The owners at 208 Edgewater want the cart path removed from their property. They are complaining about strangers going through their subdivision, drug deals, speeding teenagers, and even people walking their dogs on the path.

The owners’ claim that the easement is a private pedestrian easement. It isn’t. It is a public right of way easement. Every connecting path in our path system is on a public right of way easement. This is the only way the system works. Otherwise, private owners could dictate who could and couldn’t use every neighborhood path.

These easements are usually established by express grant in the sales contract. City Ordinance Section 406 requires public right of way easement in the deed before the city will issue a final property plat for a developer to sell.

Also, If the easement has been used and maintained for seven uninterrupted years as a public right of way, then a public right of way easement is established by prescription. Rogue path or not, this path has been used and maintained by the city for decades. I have maps that prove it.

Last, almost every cul-de-sac in Peachtree City by design has a cart path connector. We can imply that the Edgewater path is on a cul-de-sac and is designed like other cul-de-sacs: with a cart path. This is a third way the law establishes a public right of way easement: by implication. The disputed cart path is a legally established public right of way in multiple ways.

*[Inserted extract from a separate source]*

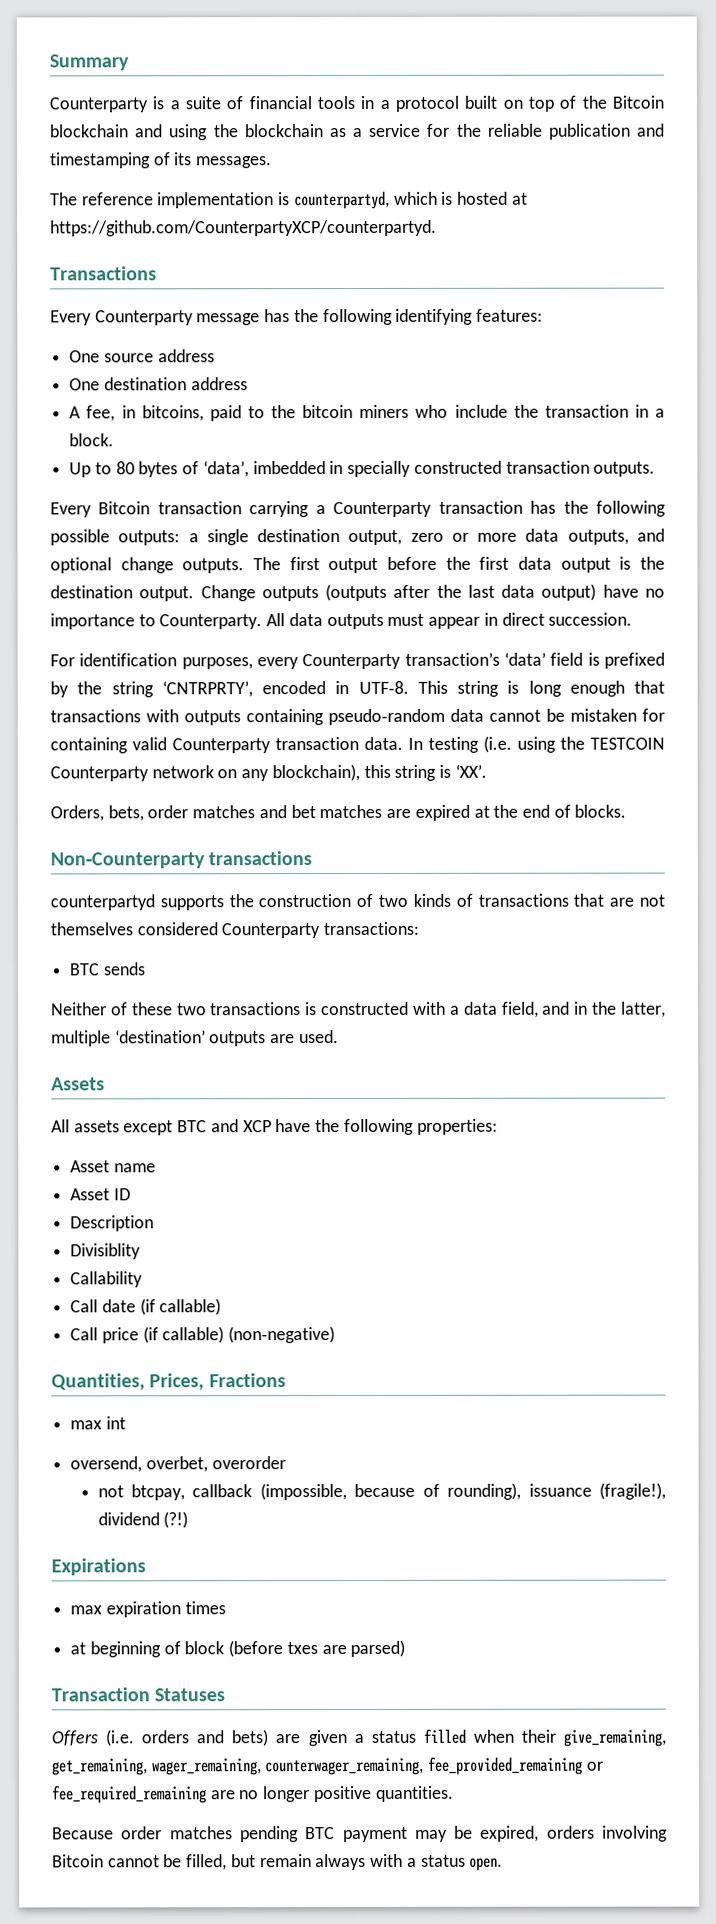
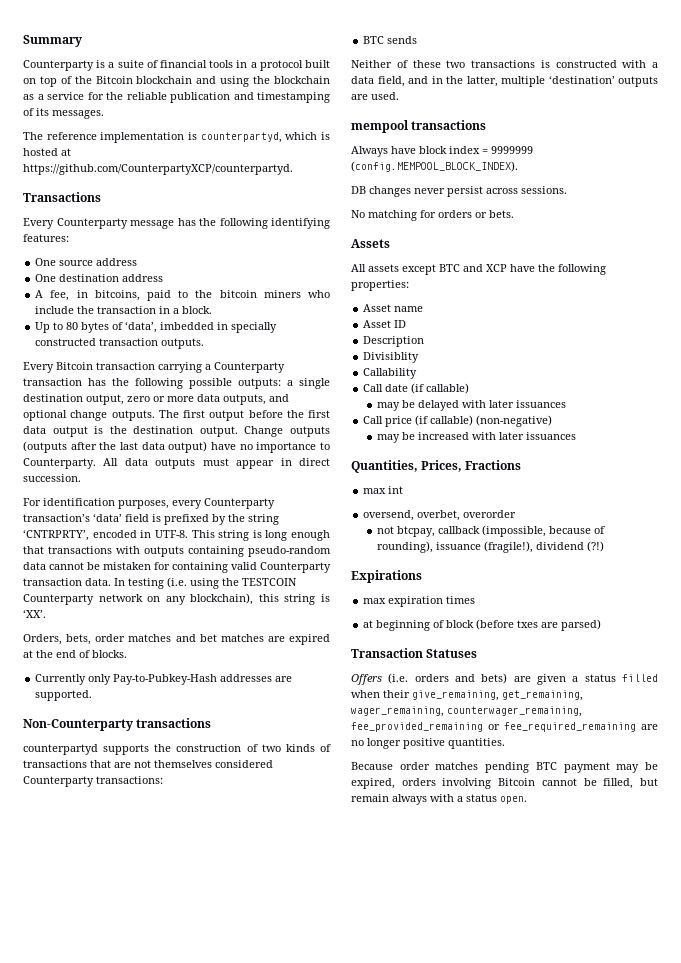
(627, 811) none -> [35,674,293,685] [35,690,93,701] // Currently only Pay‐to‐Pubkey‐Hash addresses are supported.
(339, 1037) none -> [351,120,487,133] [351,146,533,157] [351,161,518,172] [351,186,567,197] [351,210,514,221] // mempool transactions // Always have block index = 9999999 (config.MEMPOOL_BLOCK_INDEX). // DB changes never persist across sessions. // No matching for orders or bets.
(222, 1307) none -> [377,400,567,411] // may be delayed with later issuances
(336, 1335) none -> [377,432,577,443] // may be increased with later issuances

The only way the path can be removed is if the city abandons the easement. But, for what public good and by what criteria would the city abandon a public right of way?

Abandoning this easement will enable hundreds of requests for abandonment because owners don’t like the traffic. It is a public right of way. It is a road. If you don’t want the traffic, don’t buy the property. This may lead to extensive and unnecessary litigation. It may eventually destroy Peachtree City’s number one amenity.

The way to mitigate their complaint is better policing of the paths, not closing them.

David Richardson

Peachtree City, Ga.

3 COMMENTS

  1. No, but I have lived through the implications of police absence on the cart path system for about the past three or four years.

    So many of the people that I talk to seem to feel that a few examples made would go a long way in deterring the ridiculous behavior that is seen almost nightly.

  2. I agree with everything that was written about easements, but I have a question about “better policing”. What does that mean? More police? Or police diverted from regular street traffic duty to patrol cart paths instead? If it means more police, who is going to pay for it? If it means diversion, this mean less presence where police are arguably needed more- the public roadways. I’ve seen this comment a lot- “let’s just have more police presence,” but I don’t think anyone has really thought through the implications of what that means.